Data extraction should be consistent and accurate, and the source code for the Scrapper class should be optimized and cleaned to boost readability and maintainability. In addition, there are a lot of different kinds of websites on the Internet, thus the data that the scraper might need to work with are extremely diverse. This can lead to a few problems:

+) The formatting of the dates is also an issue because different countries in the world have different ways to format the dates, which leads to a higher data variance. In order to mitigate this, I will use the Python library dateutil to parse different date and time formats and convert them into a standardized format.

+) I will optimize data retrieval, using efficient data retrieval techniques, such as caching or pre-fetching, to reduce the time it takes to retrieve data. This would reduce the amount of network traffic and improve performance. Processing speed should be maximized without causing too much strain on the website's servers.

For caching, I would suggest using database caching with MongoDB, a NoSQL database. It is highly scalable, and provides features like replication and sharding to support high availability and performance.

For pre-fetching, I will use asynchronous programming. This can be done using the library asyncio in Python.

+) The class should have good error-handling capabilities and continue the scraping process if possible instead of crashing or stopping at an error to ensure robustness. This could include catching and logging exceptions, or providing better error messages to the user.

+) Due to the large volume of data, algorithms used by the Scrapper class should be optimized for big data processing.
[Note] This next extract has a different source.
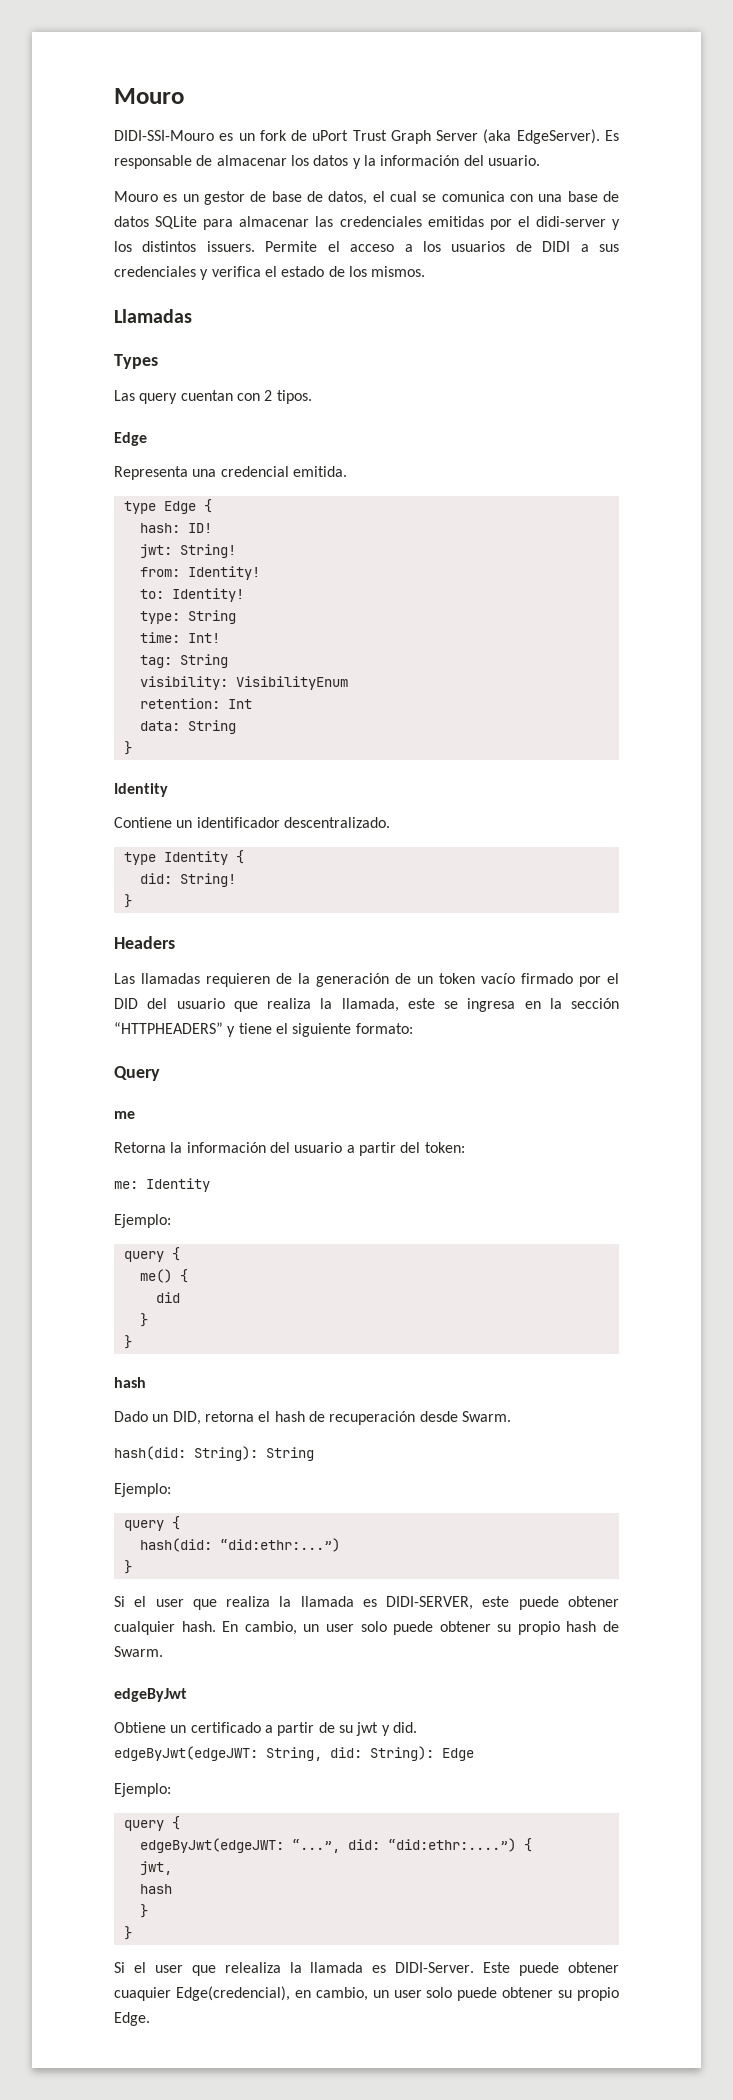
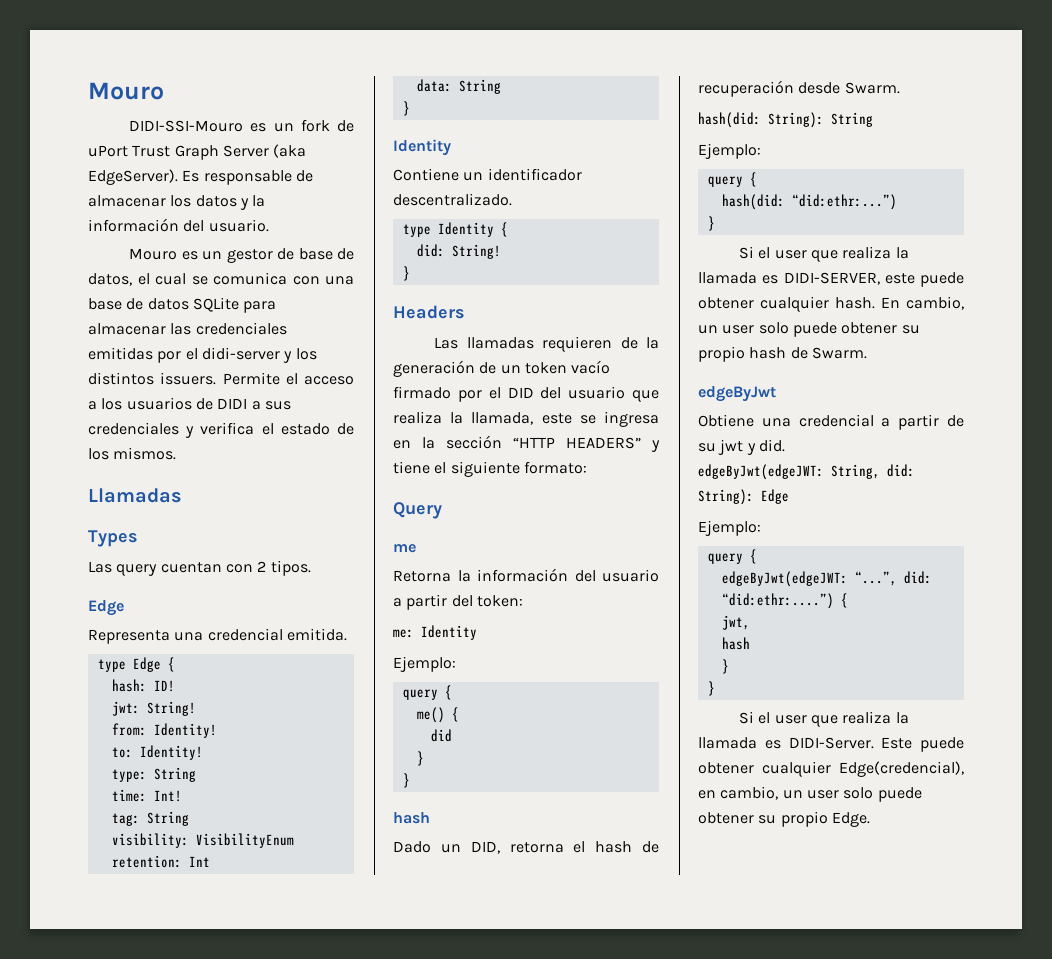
[114,1022,223,1034] “HTTPHEADERS” -> [513,437,641,449] “HTTP HEADERS”
[170,1722,261,1733] un certificado -> [761,414,874,427] una credencial
[224,1962,281,1973] relealiza -> [842,711,892,724] realiza
[114,1987,171,2001] cuaquier -> [762,761,831,777] cualquier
I would use distributed processing for this project, because the scraper we are using is network-bound (limited by network bandwidth and latency) and requires a lot of memory due to the volume of data. In distributed processing, each node can have its own memory space, satisfying memory requirements. Distributed processing is also suitable for large-scale scaping, and it handles errors gracefully, ensuring robustness.

I propose using Apache Spark for this task, as it can handle large-scale data processing, supports multiple programming languages, including Python, and provides a lot of tools for distributed processing, machine learning, and graph processing. It also has a lot of users, so community support is prevalent.

If multiple machines are not available, I would suggest multithreading because scraping is an I/O-bound task that does not require significant CPU processing. I would use the threading module in Python to create threads to run tasks in parallel, using the Thread class to create new threads and the start method to start them.

+) Proxy support should be added. The scraper should be able to use proxies to bypass restrictions or limitations on the target website. I would use a proxy rotation service, like Scraper API, to ensure the proxies are not blocked or blacklisted by the target website. This would improve the reliability of the scraper.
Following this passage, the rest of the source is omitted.